Kartika’s ‘naked’ art is her most confronting and painful work. In a self-portrait dating from a period when she felt overwhelmed by the pressures of being a dutiful daughter, mother and wife, her brain is exposed as her head is torn apart by pitiless, disembodied hands. In a painting celebrating her ‘re-birth’ after overcoming the trauma of a second failed marriage, she emerges naked in a cloud of blood from her own womb as a wizened and startled newborn. When she realised that her legs were failing her in old age she says she feared that she was already half-dead, and she sculpted a bust depicting herself with half of her skull exposed.

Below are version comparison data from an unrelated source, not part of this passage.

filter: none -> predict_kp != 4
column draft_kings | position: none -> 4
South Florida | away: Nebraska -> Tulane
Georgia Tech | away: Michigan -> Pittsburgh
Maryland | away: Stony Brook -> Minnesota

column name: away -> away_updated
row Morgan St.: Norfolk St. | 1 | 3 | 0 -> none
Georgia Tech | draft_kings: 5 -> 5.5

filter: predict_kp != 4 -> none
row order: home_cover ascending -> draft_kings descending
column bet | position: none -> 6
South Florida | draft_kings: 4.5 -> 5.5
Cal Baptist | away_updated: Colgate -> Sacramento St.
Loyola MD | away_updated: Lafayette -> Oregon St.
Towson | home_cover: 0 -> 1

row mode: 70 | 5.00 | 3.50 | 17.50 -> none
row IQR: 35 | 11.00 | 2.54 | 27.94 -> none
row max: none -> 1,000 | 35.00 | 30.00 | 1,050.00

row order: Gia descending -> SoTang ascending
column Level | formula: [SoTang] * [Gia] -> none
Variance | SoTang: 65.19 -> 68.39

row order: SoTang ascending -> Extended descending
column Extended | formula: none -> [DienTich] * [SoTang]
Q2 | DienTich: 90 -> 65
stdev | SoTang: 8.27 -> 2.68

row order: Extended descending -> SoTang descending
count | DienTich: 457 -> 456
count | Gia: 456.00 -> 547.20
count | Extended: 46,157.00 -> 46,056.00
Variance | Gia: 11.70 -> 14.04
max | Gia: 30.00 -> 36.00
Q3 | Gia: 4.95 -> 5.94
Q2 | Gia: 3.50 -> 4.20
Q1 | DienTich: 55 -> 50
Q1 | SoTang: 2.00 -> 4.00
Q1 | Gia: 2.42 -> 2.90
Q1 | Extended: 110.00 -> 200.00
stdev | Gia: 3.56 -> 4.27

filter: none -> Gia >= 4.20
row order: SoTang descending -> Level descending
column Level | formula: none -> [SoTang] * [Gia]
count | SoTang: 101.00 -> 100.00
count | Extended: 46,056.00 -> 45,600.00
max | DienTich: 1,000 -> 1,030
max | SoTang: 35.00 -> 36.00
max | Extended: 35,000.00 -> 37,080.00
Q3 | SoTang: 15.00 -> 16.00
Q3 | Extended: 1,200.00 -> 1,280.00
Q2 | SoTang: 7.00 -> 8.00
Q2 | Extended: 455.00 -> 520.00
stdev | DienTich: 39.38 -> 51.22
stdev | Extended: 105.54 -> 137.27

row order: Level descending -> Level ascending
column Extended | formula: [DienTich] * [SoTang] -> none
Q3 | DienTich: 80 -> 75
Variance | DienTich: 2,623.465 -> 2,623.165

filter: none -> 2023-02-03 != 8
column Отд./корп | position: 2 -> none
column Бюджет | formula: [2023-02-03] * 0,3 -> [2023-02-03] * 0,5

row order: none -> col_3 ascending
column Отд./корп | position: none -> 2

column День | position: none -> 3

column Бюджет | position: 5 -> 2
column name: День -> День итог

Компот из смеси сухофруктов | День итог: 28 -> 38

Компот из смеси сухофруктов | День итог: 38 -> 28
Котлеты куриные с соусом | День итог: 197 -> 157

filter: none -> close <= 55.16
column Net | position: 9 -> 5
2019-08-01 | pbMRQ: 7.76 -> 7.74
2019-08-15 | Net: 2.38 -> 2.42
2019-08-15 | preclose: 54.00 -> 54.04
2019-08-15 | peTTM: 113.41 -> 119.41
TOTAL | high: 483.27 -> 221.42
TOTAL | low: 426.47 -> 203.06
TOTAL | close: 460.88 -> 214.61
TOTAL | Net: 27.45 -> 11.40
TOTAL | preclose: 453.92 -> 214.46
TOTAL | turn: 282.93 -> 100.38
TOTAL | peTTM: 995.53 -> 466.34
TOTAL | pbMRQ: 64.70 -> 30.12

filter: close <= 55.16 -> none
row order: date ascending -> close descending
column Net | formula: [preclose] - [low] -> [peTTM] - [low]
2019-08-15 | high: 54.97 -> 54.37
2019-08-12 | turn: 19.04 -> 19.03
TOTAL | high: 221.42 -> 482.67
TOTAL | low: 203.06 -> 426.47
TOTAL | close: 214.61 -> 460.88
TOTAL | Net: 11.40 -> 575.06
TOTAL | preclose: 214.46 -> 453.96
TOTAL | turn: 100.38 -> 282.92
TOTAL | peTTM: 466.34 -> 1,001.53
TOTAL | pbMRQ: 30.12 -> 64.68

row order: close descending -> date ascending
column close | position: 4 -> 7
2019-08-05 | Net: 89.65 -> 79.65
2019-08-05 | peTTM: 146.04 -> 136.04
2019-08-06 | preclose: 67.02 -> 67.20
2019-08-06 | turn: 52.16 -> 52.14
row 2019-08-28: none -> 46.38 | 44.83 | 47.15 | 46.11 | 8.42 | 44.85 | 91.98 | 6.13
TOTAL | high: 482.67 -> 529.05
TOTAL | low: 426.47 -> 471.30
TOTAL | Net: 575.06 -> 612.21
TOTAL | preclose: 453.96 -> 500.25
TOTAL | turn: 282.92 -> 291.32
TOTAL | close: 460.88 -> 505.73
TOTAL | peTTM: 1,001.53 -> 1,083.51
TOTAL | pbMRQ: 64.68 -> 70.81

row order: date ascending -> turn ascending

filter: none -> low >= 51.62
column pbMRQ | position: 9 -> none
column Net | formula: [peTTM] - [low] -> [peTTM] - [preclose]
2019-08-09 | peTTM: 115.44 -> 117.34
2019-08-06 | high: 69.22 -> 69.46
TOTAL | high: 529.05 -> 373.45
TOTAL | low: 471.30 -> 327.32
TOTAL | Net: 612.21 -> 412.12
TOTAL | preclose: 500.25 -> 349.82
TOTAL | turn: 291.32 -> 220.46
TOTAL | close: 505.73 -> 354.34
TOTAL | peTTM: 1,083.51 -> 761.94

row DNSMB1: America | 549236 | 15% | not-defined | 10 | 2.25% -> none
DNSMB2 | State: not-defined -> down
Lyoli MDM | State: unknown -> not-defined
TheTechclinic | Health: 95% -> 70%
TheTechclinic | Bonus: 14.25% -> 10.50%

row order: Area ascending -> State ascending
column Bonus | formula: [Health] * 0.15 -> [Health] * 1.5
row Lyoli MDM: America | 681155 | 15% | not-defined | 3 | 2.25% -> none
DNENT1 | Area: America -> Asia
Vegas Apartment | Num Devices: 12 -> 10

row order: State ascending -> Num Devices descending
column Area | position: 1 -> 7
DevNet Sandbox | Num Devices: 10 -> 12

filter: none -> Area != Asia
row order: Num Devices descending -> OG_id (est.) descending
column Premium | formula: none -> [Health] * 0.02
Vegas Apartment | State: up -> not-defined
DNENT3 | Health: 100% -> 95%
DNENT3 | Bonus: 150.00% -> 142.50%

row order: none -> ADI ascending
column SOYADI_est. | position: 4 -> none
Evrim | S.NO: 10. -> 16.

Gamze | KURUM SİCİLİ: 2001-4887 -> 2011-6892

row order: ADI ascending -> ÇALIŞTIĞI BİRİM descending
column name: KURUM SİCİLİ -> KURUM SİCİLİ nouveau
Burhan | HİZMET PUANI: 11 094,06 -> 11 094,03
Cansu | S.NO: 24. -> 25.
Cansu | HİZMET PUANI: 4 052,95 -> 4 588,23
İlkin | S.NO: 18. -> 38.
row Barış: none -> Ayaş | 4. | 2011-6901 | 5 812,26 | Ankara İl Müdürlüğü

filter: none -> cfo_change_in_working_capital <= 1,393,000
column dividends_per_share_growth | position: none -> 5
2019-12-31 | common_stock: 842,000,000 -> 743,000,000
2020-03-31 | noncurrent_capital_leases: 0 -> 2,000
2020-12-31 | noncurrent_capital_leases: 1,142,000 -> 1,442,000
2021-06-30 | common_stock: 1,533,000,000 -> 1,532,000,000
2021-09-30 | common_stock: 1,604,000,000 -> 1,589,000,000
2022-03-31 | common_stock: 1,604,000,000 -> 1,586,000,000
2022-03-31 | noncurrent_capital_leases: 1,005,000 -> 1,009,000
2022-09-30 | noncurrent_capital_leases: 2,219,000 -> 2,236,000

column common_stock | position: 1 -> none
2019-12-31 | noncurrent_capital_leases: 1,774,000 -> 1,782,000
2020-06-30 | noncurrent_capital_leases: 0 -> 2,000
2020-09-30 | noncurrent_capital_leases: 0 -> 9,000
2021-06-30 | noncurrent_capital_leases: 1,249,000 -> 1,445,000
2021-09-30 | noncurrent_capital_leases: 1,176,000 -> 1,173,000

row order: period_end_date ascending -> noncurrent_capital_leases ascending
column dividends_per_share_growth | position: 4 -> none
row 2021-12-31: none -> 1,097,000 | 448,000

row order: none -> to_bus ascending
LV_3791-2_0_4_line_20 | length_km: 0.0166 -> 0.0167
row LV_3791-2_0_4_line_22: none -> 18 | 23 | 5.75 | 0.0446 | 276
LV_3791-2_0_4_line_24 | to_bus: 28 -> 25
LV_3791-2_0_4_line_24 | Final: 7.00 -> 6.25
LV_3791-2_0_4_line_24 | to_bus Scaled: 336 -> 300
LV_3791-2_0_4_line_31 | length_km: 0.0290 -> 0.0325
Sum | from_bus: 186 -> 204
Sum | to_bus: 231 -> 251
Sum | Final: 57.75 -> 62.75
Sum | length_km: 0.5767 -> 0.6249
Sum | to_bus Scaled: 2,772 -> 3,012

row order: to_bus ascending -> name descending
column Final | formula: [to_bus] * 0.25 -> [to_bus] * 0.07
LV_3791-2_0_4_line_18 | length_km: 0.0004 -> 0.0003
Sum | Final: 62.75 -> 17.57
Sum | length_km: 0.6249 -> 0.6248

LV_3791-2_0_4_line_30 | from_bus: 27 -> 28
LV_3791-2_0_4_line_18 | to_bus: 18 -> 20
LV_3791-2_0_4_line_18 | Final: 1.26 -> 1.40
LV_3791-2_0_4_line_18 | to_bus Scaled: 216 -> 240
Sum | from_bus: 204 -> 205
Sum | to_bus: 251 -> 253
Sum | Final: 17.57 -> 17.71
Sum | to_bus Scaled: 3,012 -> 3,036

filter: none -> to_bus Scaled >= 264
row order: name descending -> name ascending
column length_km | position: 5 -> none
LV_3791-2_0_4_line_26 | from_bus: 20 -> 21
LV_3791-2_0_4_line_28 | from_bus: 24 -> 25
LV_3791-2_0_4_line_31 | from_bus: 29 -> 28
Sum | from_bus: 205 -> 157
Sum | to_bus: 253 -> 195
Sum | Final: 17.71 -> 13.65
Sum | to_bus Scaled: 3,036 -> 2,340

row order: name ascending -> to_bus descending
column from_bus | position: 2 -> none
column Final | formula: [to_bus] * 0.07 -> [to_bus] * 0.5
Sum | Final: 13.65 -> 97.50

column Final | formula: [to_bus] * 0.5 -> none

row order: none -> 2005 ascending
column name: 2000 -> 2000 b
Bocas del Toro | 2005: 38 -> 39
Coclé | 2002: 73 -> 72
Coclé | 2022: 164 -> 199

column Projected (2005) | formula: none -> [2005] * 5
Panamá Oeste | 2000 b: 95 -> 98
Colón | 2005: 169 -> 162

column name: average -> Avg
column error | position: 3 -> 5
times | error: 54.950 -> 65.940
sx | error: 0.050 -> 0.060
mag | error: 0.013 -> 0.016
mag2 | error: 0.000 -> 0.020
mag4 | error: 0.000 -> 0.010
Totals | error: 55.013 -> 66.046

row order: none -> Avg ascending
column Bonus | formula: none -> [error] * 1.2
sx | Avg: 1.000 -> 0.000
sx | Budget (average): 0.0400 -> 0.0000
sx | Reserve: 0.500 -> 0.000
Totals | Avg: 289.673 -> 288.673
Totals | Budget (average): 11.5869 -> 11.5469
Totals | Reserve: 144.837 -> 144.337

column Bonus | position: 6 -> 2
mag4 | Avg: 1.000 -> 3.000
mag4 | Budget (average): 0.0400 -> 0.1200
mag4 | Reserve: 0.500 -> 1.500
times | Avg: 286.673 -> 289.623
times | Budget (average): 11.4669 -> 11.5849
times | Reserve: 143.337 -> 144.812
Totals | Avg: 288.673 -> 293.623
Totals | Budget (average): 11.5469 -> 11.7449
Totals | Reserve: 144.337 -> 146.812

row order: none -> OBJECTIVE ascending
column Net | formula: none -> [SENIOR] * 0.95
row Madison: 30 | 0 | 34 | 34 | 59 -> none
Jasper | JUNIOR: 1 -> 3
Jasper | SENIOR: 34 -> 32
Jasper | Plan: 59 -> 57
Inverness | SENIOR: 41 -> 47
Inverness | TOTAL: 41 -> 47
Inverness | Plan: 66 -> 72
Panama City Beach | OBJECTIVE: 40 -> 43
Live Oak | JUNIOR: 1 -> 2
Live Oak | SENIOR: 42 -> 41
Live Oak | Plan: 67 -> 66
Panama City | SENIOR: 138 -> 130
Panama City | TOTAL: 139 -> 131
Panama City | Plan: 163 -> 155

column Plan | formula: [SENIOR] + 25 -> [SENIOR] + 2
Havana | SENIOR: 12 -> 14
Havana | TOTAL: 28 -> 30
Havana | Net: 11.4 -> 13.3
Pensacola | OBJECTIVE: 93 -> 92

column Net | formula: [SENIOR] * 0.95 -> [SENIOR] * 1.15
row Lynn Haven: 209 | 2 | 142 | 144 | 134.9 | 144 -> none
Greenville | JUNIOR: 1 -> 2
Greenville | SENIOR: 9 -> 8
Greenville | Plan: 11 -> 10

In one of her most moving portraits of Affandi she created an almost overwhelmingly powerful image in which her father is both “nude’’ and “naked.” As Kartika recounts it, although he was overcome by illness and altzheimer’s disease and nearing death, Affandi was still determined to paint, but he lacked the strength to squeeze the pain tubes. He became frustrated and distraught, and in his heated confusion decided to remove his clothes. Kartika portrayed him in this state: as nude and innocent as an infant, yet simultaneously bereft and stripped naked by his infirmity, struggling to bare his soul through his art one last time, as his frail, exposed body is contorted in a final ‘dance of death.’ It is the naked emotion conveyed through the painting, more than the exposed genitalia of her dying father, that makes the work so shocking and painfully honest.